12 Miles: We originally had 15 miles on the schedule but traded down for 12 after the 3,000 foot climb the weekend before. It was the right call in the end because those 12 actually felt like 15. Pace – 8:57/mile
16 Miles: I hate to end the long run recap on a bad note but sadly I’m still trying to forget this one. This was by far the toughest run of my life, both physically and mentally. I knew from the start my legs weren’t in it and somewhere between mile 10 and 11, I broke–mentally as much as physically. As I slowed to a walk I felt completely defeated, but looking back that’s exactly what needed to happen. Those 5-10 minutes gave my legs a short break and my mind room to overcome the self-doubt that had crept in along the way. I’ve heard these runs happen to pretty much everyone training for a marathon but let me tell you, that one nearly had me convinced I couldn’t do a full 26.2. Pace – 9:30/mile
LONG RUN REVELATIONS
- Long runs make me want to shop for cute, comfortable clothes and cashmere throw blankets. Like on a weekly basis.
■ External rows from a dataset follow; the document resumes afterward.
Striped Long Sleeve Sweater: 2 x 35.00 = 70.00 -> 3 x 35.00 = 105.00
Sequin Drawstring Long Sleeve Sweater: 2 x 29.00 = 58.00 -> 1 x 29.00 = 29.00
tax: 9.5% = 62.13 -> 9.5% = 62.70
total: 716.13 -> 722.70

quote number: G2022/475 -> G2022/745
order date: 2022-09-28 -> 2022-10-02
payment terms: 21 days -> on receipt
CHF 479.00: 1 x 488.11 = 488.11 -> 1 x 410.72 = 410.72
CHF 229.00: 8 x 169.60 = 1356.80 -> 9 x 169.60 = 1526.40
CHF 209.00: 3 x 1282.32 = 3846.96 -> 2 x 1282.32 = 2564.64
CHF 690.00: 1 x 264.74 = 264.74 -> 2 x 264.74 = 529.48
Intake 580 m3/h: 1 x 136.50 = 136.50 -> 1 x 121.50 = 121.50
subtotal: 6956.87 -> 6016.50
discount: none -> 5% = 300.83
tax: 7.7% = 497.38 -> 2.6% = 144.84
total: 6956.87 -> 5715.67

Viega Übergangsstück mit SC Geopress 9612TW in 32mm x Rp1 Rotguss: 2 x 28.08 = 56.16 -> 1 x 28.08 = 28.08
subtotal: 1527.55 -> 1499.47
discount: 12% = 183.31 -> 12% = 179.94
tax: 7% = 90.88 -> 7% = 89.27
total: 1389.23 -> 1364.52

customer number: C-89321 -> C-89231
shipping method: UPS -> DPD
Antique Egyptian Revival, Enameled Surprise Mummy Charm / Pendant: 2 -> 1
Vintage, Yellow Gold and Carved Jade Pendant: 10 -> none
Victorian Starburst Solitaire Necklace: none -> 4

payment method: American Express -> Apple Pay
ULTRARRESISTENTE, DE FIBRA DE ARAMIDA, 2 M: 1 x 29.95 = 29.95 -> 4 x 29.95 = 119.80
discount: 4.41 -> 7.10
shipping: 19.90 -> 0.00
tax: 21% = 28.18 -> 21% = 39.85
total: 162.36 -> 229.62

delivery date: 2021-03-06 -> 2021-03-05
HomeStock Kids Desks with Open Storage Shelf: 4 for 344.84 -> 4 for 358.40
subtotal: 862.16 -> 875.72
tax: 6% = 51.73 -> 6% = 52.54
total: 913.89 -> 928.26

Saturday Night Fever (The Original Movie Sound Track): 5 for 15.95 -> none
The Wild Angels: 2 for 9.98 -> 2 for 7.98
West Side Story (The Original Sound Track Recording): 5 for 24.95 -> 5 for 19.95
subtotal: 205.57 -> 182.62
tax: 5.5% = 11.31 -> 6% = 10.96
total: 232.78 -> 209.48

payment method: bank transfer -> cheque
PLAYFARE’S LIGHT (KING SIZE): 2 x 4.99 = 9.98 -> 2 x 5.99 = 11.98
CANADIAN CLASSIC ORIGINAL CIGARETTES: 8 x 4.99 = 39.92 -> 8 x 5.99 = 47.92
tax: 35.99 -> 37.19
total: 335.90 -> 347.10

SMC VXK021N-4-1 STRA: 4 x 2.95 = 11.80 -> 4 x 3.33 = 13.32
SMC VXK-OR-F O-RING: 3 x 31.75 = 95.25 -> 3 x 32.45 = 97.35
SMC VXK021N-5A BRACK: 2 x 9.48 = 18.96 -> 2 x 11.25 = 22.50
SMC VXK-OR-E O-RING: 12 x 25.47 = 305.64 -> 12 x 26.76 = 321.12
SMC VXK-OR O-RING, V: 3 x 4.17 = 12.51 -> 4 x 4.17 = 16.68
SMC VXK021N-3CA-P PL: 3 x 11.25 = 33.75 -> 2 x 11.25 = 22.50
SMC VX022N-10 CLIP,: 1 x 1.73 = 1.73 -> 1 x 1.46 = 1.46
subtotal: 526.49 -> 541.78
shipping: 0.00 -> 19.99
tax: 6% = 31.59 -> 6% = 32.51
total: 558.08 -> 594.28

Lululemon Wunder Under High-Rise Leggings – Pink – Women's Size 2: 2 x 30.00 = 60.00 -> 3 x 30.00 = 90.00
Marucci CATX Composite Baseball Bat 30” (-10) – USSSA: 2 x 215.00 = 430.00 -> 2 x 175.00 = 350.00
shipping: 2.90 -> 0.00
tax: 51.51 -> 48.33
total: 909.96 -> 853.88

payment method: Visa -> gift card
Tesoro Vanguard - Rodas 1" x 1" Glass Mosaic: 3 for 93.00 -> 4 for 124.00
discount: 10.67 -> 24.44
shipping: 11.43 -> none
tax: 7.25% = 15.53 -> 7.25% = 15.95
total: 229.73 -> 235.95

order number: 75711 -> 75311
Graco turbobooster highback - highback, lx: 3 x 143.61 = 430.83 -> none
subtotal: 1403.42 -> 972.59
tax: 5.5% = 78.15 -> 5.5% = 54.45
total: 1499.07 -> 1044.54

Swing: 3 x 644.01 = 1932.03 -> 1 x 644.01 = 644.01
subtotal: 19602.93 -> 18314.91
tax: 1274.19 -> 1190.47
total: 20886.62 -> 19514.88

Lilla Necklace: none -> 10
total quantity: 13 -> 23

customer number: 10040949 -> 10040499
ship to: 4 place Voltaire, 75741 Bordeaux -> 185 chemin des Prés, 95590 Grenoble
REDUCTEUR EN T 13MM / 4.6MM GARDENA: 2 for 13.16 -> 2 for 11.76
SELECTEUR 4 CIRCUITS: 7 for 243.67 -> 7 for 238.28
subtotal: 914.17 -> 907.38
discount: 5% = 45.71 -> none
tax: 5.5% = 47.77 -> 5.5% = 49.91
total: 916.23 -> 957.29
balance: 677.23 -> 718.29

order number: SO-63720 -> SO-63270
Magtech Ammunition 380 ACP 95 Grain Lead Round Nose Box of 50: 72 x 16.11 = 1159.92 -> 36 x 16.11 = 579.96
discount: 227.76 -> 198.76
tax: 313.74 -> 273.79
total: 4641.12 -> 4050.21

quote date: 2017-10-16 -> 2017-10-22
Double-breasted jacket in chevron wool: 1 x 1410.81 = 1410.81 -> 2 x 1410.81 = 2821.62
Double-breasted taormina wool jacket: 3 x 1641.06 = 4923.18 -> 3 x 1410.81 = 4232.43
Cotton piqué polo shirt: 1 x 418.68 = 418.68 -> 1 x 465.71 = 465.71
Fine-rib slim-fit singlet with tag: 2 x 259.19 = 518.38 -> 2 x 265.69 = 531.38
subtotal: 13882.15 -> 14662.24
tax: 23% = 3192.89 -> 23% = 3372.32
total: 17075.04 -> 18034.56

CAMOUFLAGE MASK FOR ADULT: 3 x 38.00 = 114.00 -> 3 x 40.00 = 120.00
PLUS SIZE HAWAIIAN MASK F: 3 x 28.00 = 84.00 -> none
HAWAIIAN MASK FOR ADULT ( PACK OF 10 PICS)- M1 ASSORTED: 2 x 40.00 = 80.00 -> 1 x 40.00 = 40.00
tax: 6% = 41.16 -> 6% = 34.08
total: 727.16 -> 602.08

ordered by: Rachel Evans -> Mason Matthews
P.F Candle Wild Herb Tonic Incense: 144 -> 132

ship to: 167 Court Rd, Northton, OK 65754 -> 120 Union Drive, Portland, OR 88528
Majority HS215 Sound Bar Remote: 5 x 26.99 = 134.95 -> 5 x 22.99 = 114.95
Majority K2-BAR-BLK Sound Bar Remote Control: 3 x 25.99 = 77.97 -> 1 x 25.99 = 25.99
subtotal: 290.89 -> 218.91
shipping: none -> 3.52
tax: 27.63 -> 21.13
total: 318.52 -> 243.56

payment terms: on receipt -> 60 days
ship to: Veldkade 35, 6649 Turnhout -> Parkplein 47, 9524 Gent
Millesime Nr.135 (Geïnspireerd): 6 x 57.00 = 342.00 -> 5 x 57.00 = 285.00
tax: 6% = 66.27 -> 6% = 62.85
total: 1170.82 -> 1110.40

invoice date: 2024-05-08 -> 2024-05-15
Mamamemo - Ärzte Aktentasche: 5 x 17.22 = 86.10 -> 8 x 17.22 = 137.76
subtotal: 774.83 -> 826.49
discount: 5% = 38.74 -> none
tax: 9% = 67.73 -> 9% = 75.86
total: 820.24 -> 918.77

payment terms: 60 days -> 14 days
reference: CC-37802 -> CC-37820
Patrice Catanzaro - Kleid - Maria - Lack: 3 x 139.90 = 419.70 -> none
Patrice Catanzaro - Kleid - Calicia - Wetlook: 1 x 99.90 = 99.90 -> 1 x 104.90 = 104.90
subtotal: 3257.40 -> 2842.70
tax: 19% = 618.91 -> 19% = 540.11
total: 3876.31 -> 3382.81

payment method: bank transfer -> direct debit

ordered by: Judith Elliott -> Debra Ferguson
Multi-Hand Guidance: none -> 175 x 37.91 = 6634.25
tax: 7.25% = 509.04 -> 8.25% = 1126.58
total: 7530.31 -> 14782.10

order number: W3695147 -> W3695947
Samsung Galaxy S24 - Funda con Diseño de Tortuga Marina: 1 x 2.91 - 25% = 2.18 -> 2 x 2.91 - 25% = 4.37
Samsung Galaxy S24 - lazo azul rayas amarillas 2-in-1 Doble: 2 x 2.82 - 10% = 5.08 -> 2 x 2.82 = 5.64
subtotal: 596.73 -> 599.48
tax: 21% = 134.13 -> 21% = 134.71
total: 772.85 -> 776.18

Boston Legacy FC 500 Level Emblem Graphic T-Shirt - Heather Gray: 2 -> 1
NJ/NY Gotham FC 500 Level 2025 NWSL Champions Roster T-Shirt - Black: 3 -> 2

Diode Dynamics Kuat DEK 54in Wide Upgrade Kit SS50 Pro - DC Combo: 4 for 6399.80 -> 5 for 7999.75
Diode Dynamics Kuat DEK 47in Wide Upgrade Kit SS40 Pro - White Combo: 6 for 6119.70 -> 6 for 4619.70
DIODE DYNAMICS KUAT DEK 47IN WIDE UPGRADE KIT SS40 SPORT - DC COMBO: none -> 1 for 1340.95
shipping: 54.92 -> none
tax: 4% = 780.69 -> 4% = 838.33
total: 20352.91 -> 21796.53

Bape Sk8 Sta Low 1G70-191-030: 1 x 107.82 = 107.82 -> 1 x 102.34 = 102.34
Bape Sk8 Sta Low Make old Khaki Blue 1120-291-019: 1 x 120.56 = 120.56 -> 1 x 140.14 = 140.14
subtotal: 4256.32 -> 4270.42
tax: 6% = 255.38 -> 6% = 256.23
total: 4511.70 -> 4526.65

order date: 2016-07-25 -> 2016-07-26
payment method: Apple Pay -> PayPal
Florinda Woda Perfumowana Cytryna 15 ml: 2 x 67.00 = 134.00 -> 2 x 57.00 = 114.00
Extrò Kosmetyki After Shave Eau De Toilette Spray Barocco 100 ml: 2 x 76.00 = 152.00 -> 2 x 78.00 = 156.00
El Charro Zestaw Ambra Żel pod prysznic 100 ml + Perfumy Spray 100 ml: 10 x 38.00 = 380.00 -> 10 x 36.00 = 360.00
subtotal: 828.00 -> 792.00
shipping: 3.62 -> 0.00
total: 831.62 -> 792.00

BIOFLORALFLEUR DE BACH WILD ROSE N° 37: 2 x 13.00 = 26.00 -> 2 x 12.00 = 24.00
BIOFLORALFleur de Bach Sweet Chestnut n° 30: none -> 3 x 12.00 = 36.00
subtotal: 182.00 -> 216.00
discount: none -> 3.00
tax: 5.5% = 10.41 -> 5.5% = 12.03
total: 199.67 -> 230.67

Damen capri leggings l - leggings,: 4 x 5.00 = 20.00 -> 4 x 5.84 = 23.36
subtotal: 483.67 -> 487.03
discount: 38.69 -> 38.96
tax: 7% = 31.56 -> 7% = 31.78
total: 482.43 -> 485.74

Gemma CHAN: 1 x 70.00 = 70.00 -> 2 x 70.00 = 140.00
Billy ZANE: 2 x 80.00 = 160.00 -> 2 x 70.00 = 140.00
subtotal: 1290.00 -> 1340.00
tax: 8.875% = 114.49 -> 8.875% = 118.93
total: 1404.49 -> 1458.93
- Weekday long runs make the weekends exponentially more enjoyable.
- Running more than 16 miles before work is probably not the best decision (see revelation #4).
- Really tough long runs will induce feelings of drunkenness afterwards… which is actually quite brilliant.
Marathon training will make you say some pretty ridiculous things. Why not share some of them?
- My legs are not looking forward to tomorrow. -Me
- Fingers crossed it doesn’t downpour. (It downpoured…) -Erin
- I’m definitely wearing flip flops with a blouse. #dontcare -Me
- I’m falling asleep at my desk. -Erin
- Coca Cola tastes like liquid gold… Maybe I’ll put that in my water bottle next week. -Me
- P.S. I still feel drunk. (4 hours after we finished our 16 miler, still at work) -Erin
- The drunkenness has worn off! [Insert balloon & confetti emoticons] Although my coordination is a joke so maybe not…(9 hours after finishing our 16 miler, on way home from work) -Me
After doing a bit of reading and chatting with a few experts about training fatigue, I’m taking this week off, with the exception of light walking and bike riding to/from work, and some stretching/yoga. Hopefully giving my legs a more serious break and time to recover will make this week’s 18 miler better!
Marathoners: How do you recover from those runs that leave you feeling mentally and physically beat up?